Dr Vrancic says that, “[w]hile there has been no significant traumatic injury to herald the flare up of his symptoms, there is a postural component to impingement syndrome, especially repetitive computer based work. As such there is a component of the workplace activities which contributes to [Mr Stanton’s] pain”. But she also says that the work-related effects of Mr Stanton’s condition “have ceased” and that she believes that “in his current workplace his activities are moderated to the point where he can co-exist with his workplace activities without significant chance of flare up”. This is because “the factors in the workplace have been addressed”: for example, through Mr Stanton’s use of voice-activated software instead of a keyboard. That is not the same as saying that Mr Stanton no longer suffers from the effects of the compensable injury. In fact, Dr Vrancic says that she does not believe that Mr Stanton’s condition has ever ceased, except for its work-related effects.

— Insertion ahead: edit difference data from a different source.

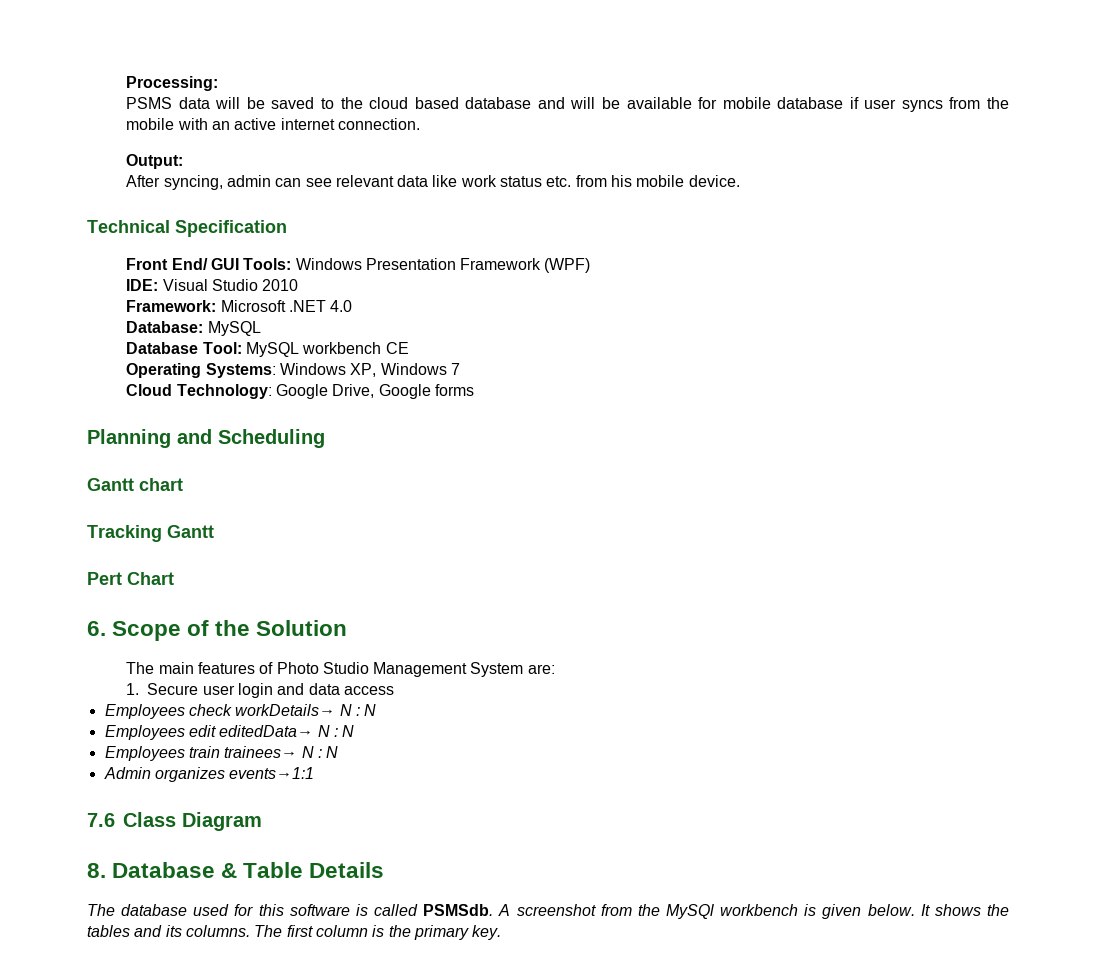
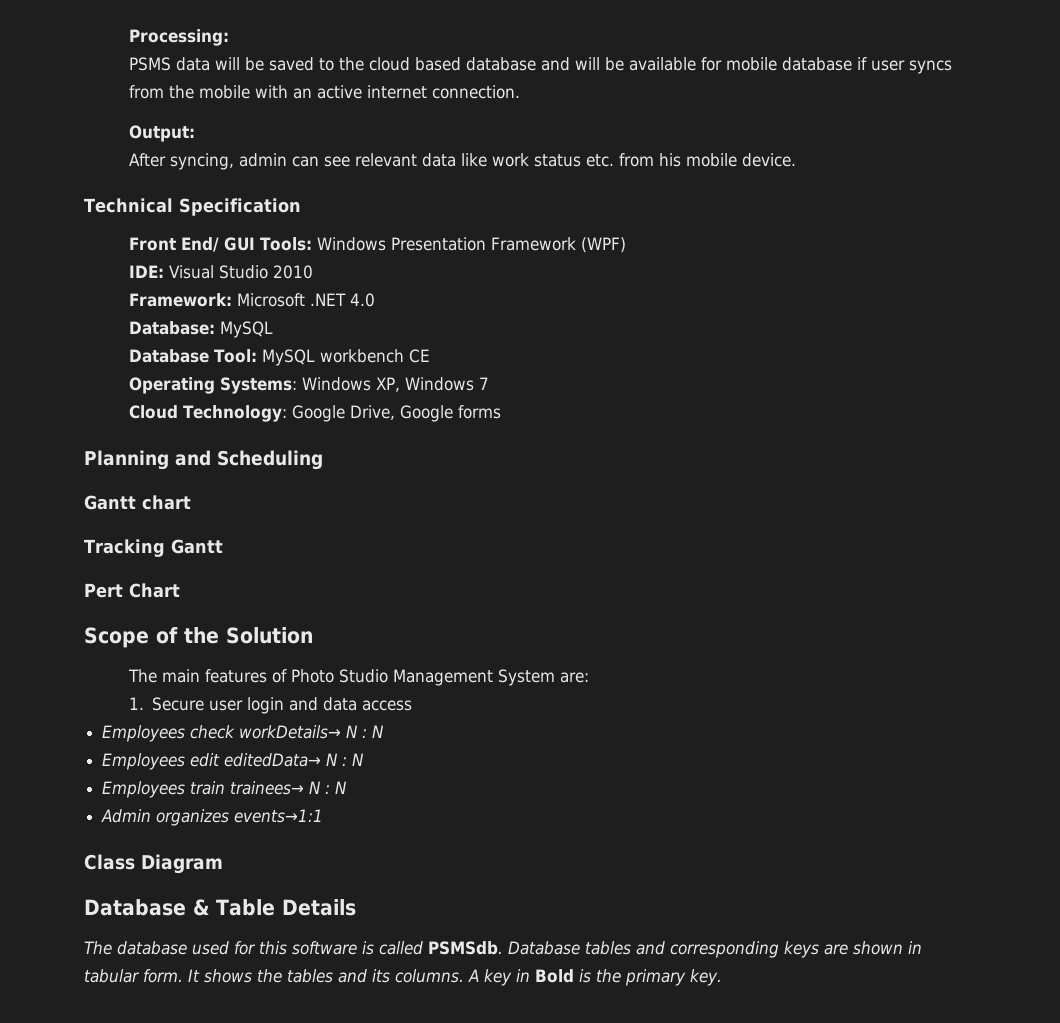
- 6. Scope of the Solution
+ Scope of the Solution
- 7.6 Class Diagram
+ Class Diagram
- 8. Database & Table Details
+ Database & Table Details
- A screenshot from the MySQl workbench is given below.
+ Database tables and corresponding keys are shown in tabular form.
- The first column is the primary key.
+ A key in Bold is the primary key.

By contrast, Dr Stubbs not only says that Mr Stanton no longer suffers from the effects of the compensable injury, he says that Mr Stanton’s condition is unrelated to any workplace injury. Dr Stubbs examined Mr Stanton on 30 October 2014, and provided a report on 3 November 2014. He also gave evidence at the hearing. Dr Stubbs referred to the ultrasound reports which showed subacromial bursal inflammation in Mr Stanton’s shoulder, after which Mr Stanton had an arthroscopic decompression. Subacromial bursitis, Dr Stubbs said, is typically reported in about half of normal males. It is frequently present in the absence of pain, and does not represent a disease process in itself.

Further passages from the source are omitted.